1) Wholesale: In November, the wholesale penetration rate of new energy vehicle manufacturers was 19.9%, and the penetration rate from January to November was 15.0%, which is a significant increase from the 5.8% penetration rate in 2020. In November, the penetration rate of new energy vehicles among independent brands was 33.2%; the penetration rate of new energy vehicles among luxury cars was 24.6%; and the penetration rate of new energy vehicles among mainstream joint venture brands was only 3.9%. In November, the wholesale sales of pure electric vehicles were 343,000, an increase of 121.1% year-on-year; the sales of plug-in hybrid vehicles were 85,000, an increase of 187.2% year-on-year, accounting for 20%. In November, the sales of high-end electric vehicles grew strongly, and the low-end and mid-range sales trended strong. Among them, the wholesale sales volume of A00-class is 108,000, and the share is 31% of pure electric; the wholesale sales of A0-class is 53,000, and the share is 15% of pure electric; the A-class electric vehicles account for 25% of the pure-electric share, rebounding from the bottom; B-class electric The number of vehicles reached 91,000, an increase of 15% from the previous quarter, accounting for 26% of pure electric vehicles.

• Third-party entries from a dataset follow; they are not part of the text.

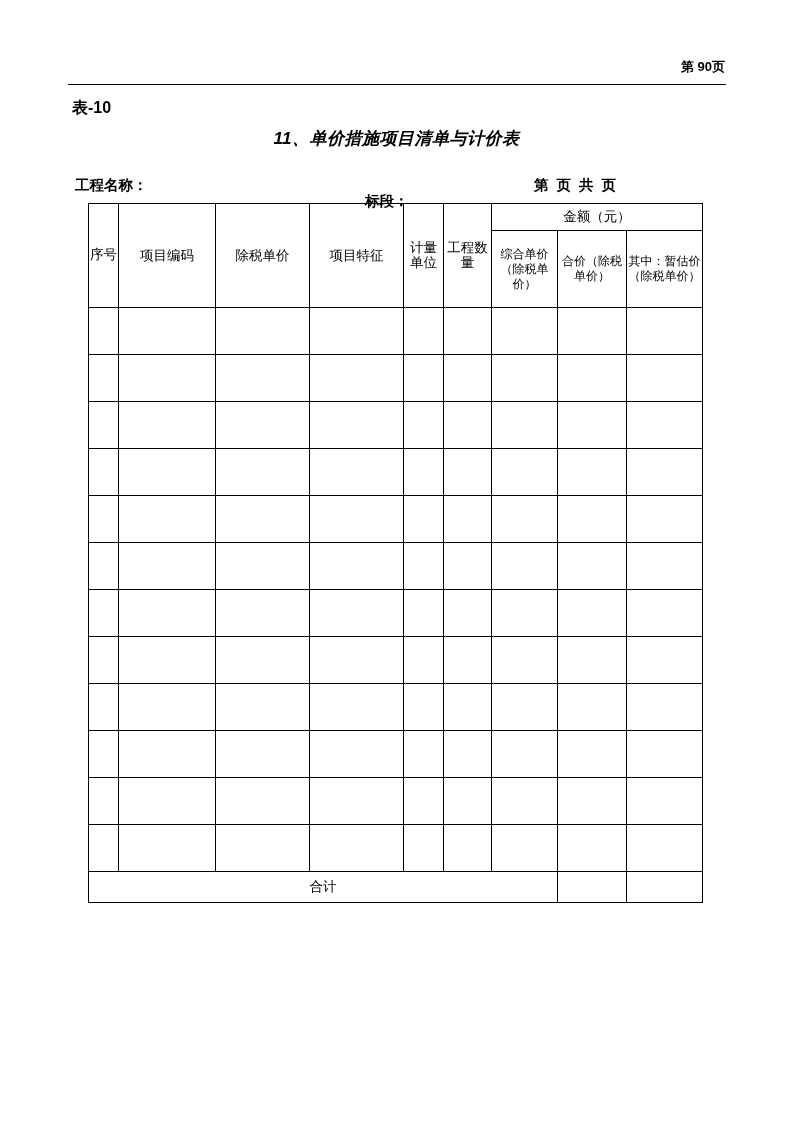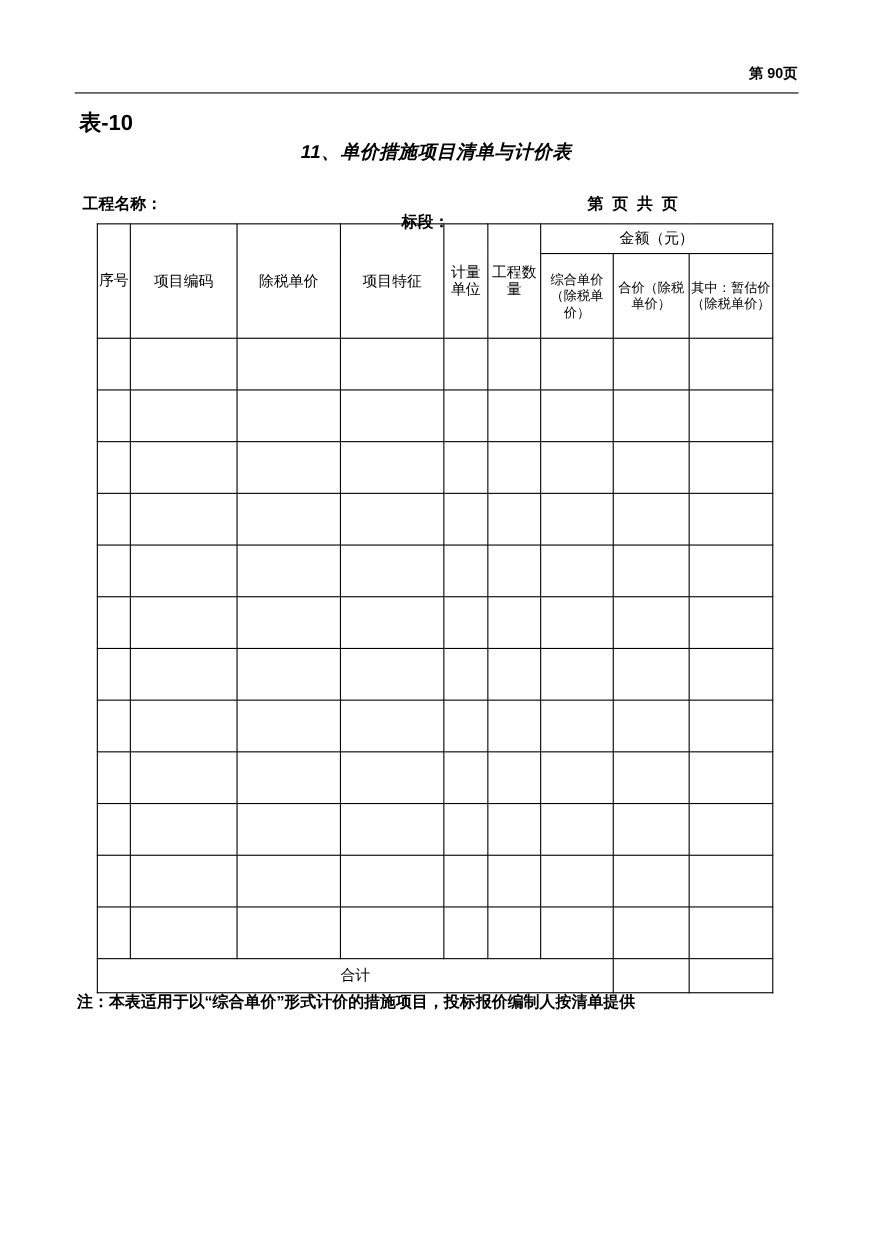--- a/index.html
+++ b/index.html
@@ -39,21 +39,21 @@
     font-weight: bold;
     letter-spacing: 0px;
   }
 
   
   .form-code {
     position: absolute;
     left: 72px;
     top: 98px;
     font-family: "Liberation Sans", "DejaVu Sans", sans-serif;
-    font-size: 20px;
+    font-size: 16px;
     font-weight: bold;
   }
   .doc-title {
     position: absolute;
     left: 0;
     top: 127px;
     width: 793px;
     text-align: center;
     font-family: "Liberation Sans", "DejaVu Sans", sans-serif;
     font-size: 17px;
@@ -331,16 +331,15 @@
         <tr>
           <td class="total-cell" colspan="7">合计</td>
           <td class="total-cell"></td>
           <td class="total-cell"></td>
         </tr>
       </tbody>
     </table>
   </div>
 
   <div class="note">
-    <div>注：本表适用于以“综合单价”形式计价的措施项目，投标报价编制人按清单提供</div>
   </div>
 
 </div>
 
 </body></html>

2) Retail: In November, the domestic retail penetration rate of new energy vehicles was 20.8%, and the penetration rate from January to November was 13.9%, a significant increase from the 5.8% penetration rate in 2020. In November, the penetration rate of new energy vehicles among independent brands was 37.4%; the penetration rate of new energy vehicles among luxury cars was 19.4%; and the penetration rate of new energy vehicles among mainstream joint venture brands was only 3.6%.
3) Exports: In November, the export of new energy vehicles maintained strong growth. Tesla China exported 21,127 units, SAIC Motor’s new energy exports of passenger cars 6,110, Geely Automobiles 470, Great Wall Motors 426, BYD 404, and other auto companies New energy vehicle exports are also gaining momentum.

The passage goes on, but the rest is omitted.